[Stored dataset items]
========================================================================
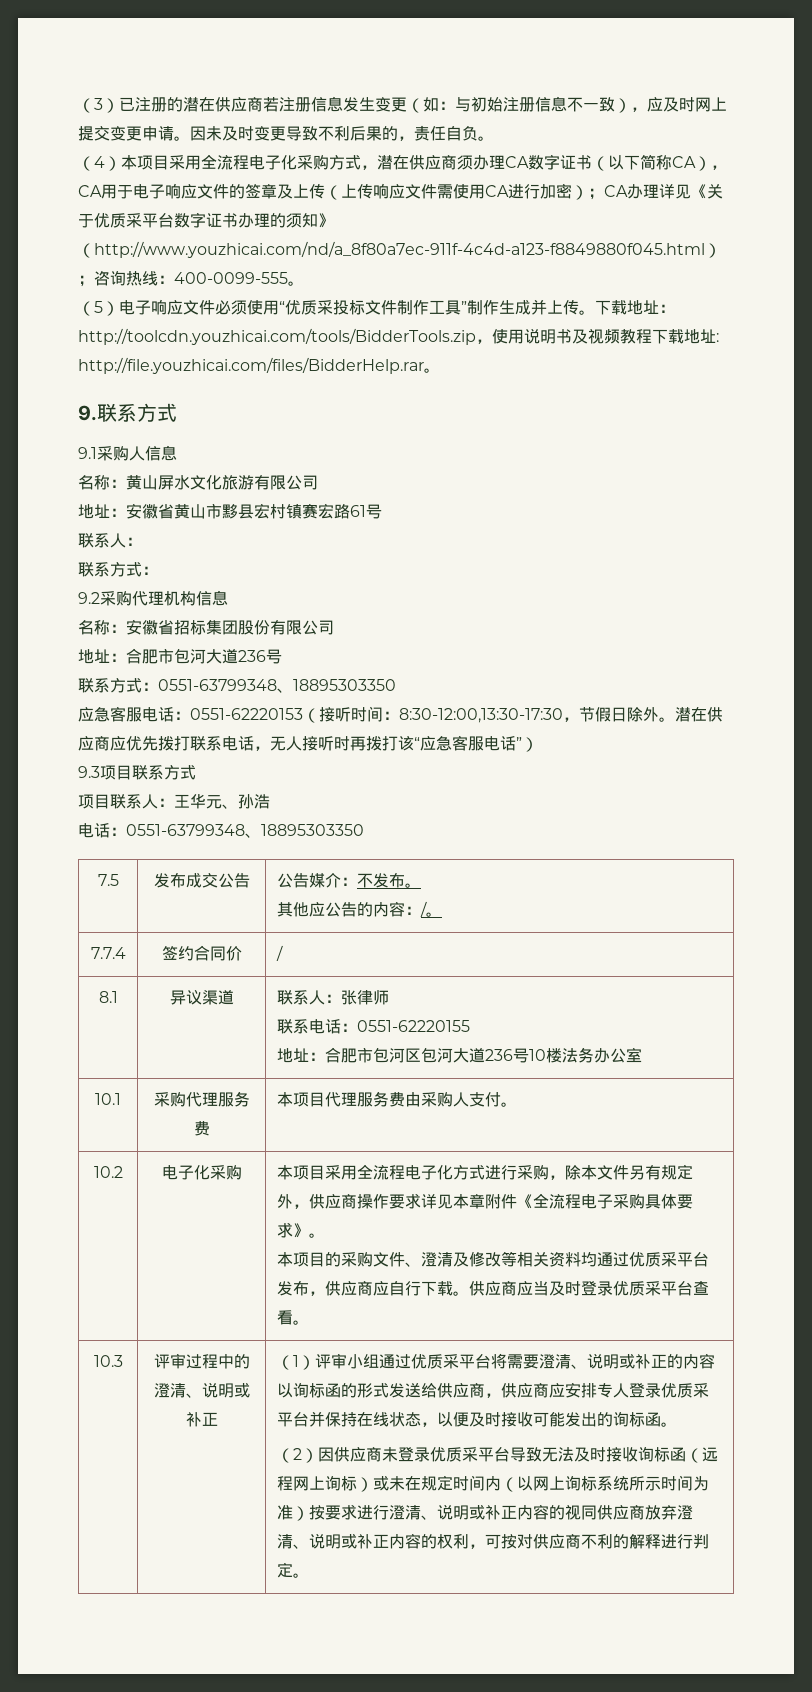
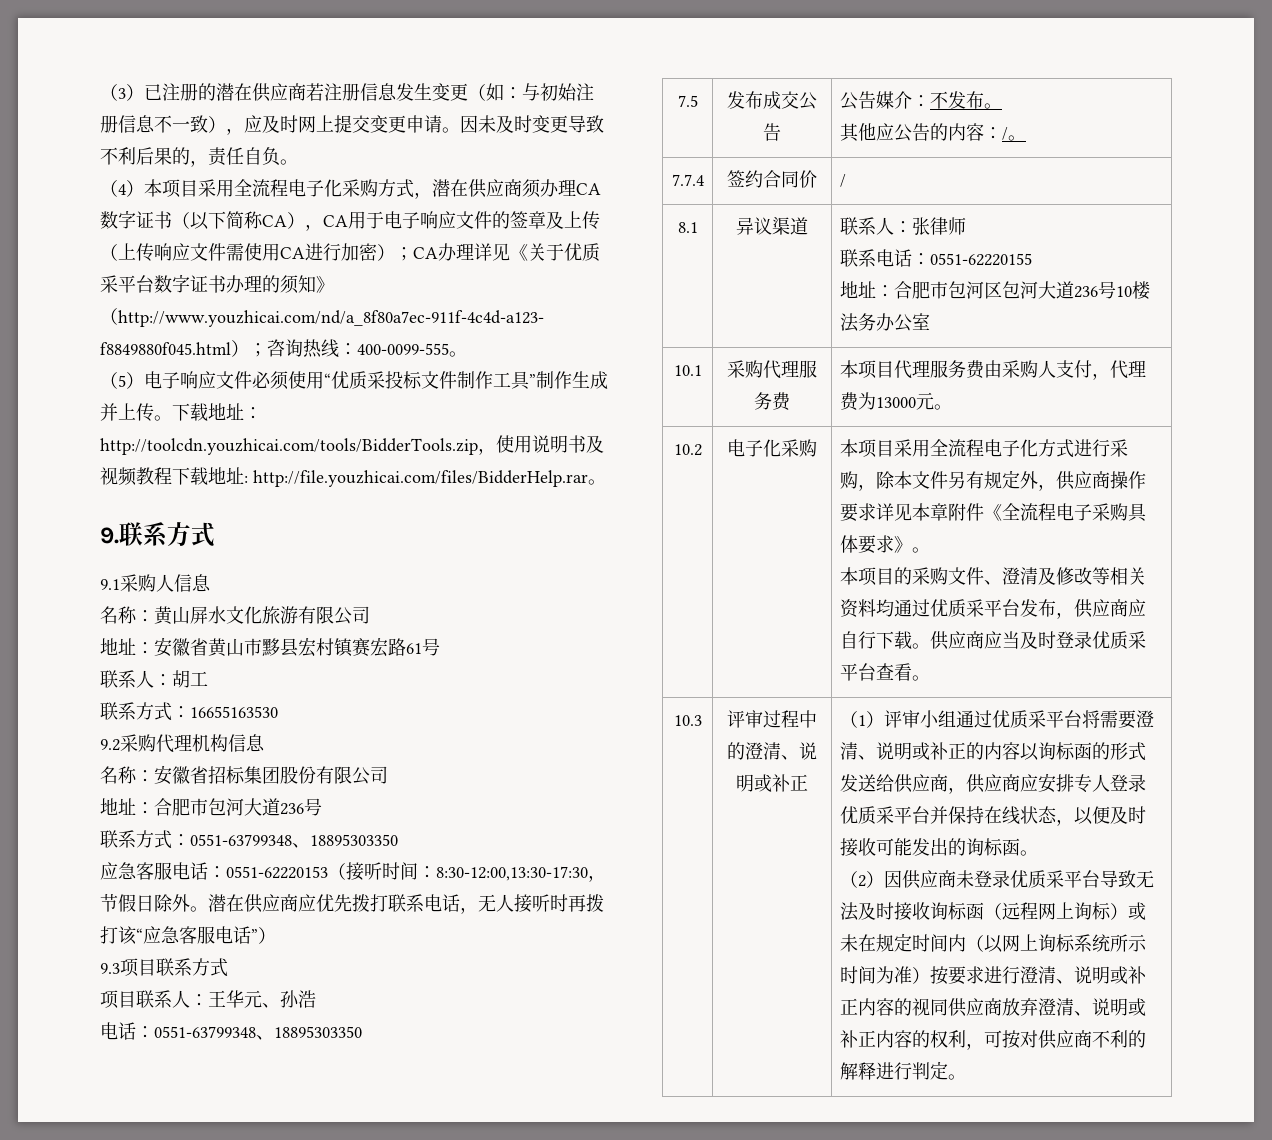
  地址：安徽省黄山市黟县宏村镇赛宏路61号
- 联系人：
- 联系方式：
+ 联系人：胡工
+ 联系方式：16655163530
- 10.1 | 采购代理服务费 | 本项目代理服务费由采购人支付。
+ 10.1 | 采购代理服务费 | 本项目代理服务费由采购人支付，代理费为13000元。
========================================================================
> **Task directions**: How many lines above contain the word "本项目代理服务费由采购人支付"? Reply with only the number.

> **Reply to the exercise**: 2